MATERIAL SUPPLIED Block Start

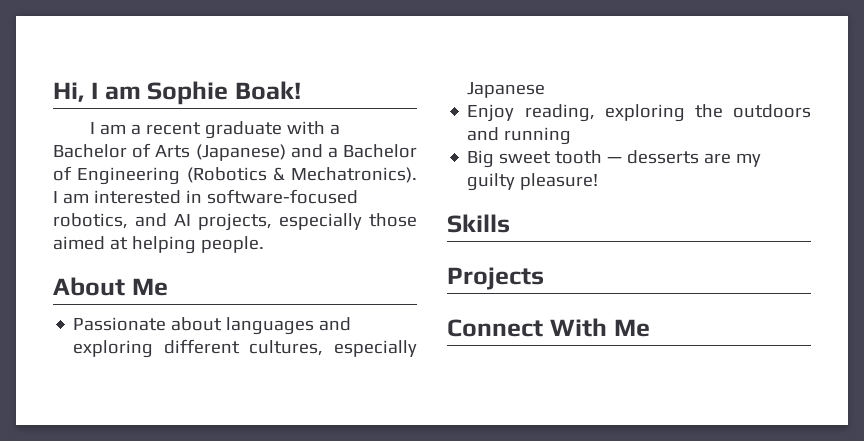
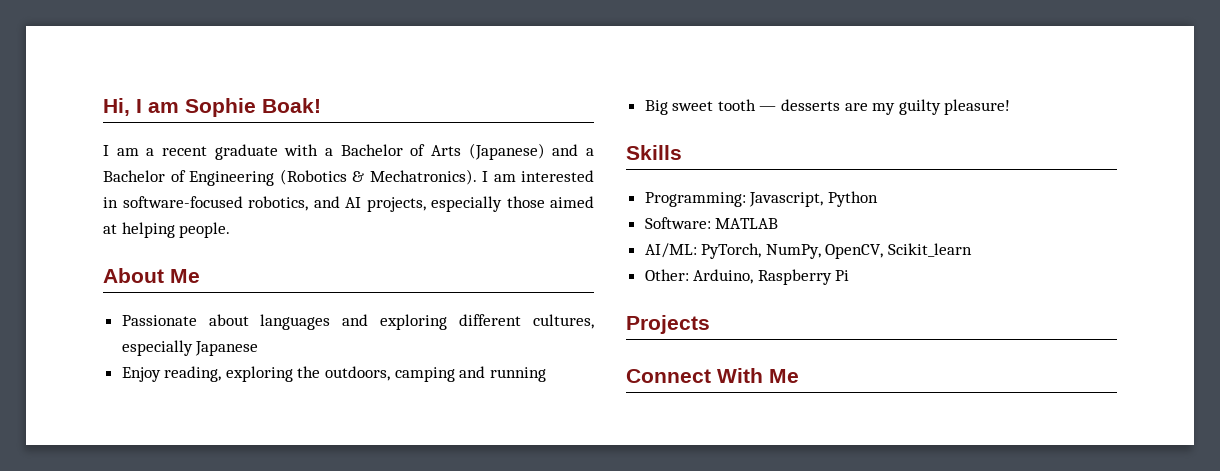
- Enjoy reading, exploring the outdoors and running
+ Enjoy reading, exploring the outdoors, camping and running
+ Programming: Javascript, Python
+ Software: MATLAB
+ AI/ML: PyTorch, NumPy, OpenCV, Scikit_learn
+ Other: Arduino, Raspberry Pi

MATERIAL SUPPLIED Block End
MATERIAL SUPPLIED Block Start

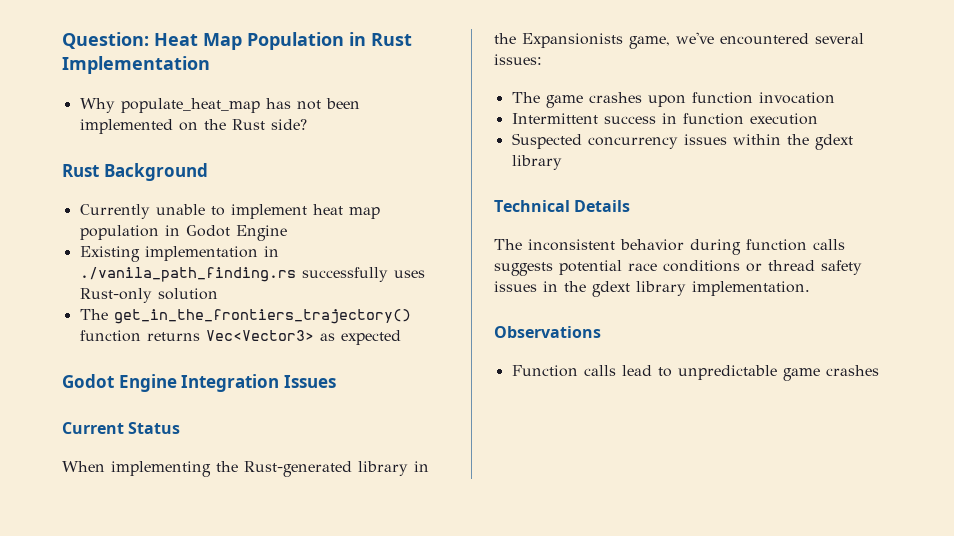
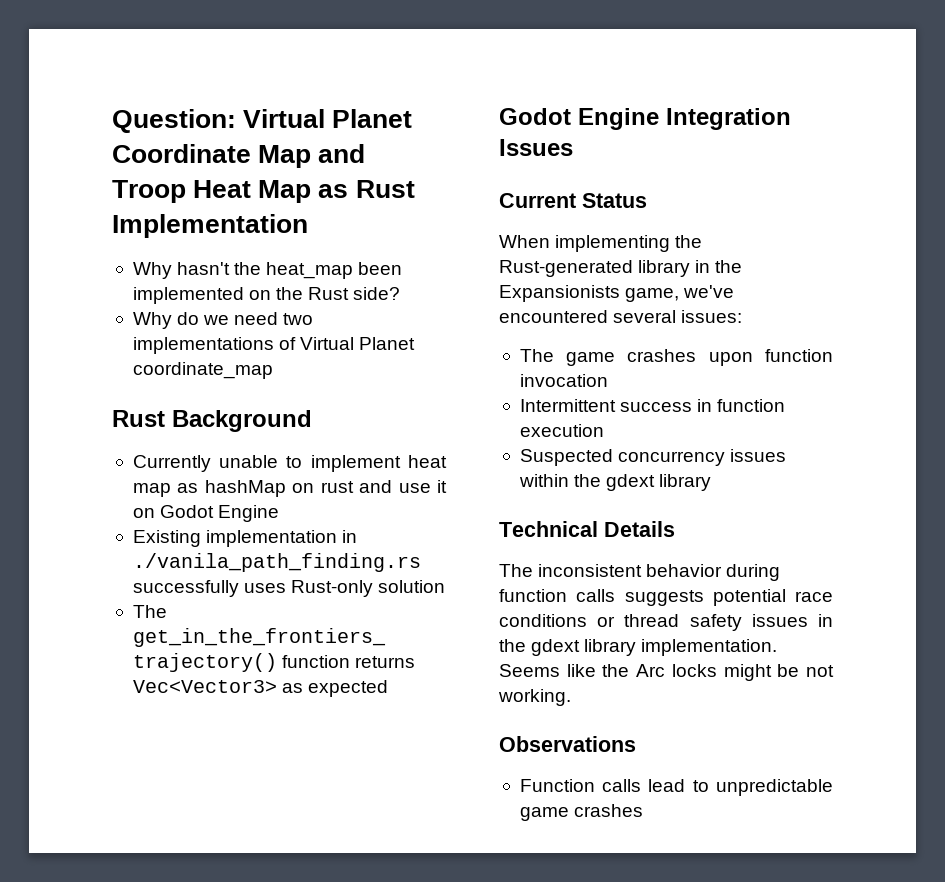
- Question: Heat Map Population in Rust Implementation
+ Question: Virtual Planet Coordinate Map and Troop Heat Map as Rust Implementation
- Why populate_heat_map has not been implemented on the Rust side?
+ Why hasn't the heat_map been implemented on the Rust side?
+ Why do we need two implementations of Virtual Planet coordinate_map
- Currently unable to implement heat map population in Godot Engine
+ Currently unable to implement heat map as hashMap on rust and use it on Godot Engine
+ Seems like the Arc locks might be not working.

MATERIAL SUPPLIED Block End
MATERIAL SUPPLIED Block Start

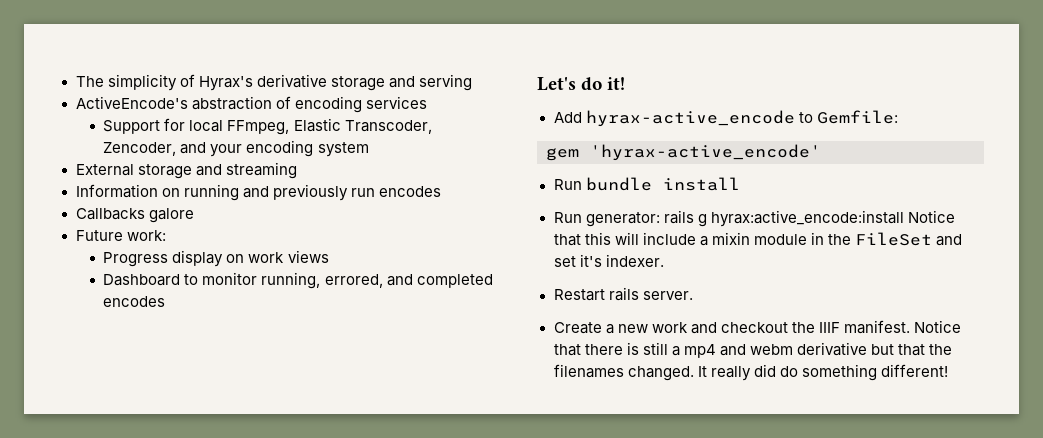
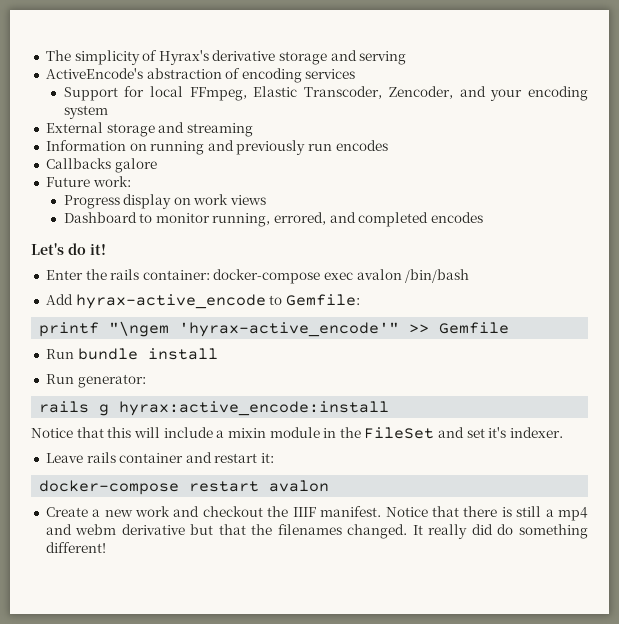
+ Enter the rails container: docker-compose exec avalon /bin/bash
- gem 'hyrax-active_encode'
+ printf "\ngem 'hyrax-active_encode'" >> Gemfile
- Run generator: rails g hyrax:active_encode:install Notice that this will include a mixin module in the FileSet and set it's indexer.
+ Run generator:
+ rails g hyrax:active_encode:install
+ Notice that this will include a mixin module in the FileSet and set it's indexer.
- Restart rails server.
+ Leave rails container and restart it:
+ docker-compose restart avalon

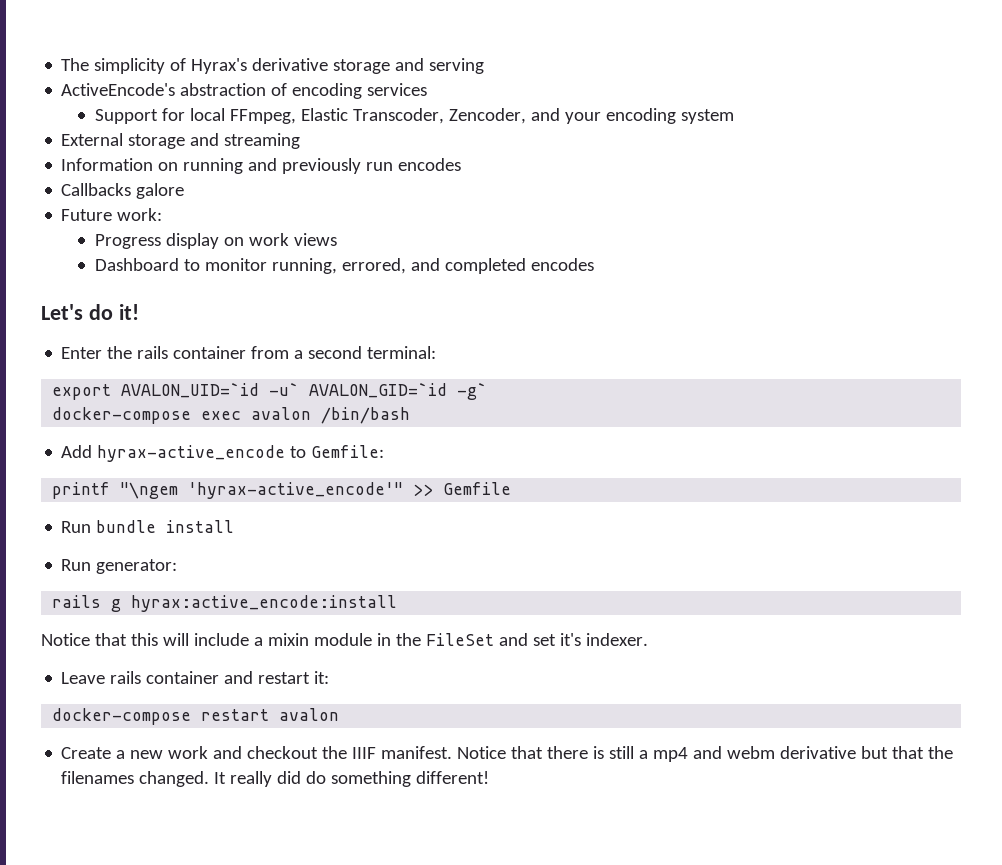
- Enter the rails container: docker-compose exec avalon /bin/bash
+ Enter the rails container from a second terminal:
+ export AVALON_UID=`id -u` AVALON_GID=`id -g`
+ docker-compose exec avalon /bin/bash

MATERIAL SUPPLIED Block End

After locating the line with "- Enjoy reading, exploring" in the material above, return it and each line after it exactly, ending at the line with "Arduino, Raspberry Pi".

- Enjoy reading, exploring the outdoors and running
+ Enjoy reading, exploring the outdoors, camping and running
+ Programming: Javascript, Python
+ Software: MATLAB
+ AI/ML: PyTorch, NumPy, OpenCV, Scikit_learn
+ Other: Arduino, Raspberry Pi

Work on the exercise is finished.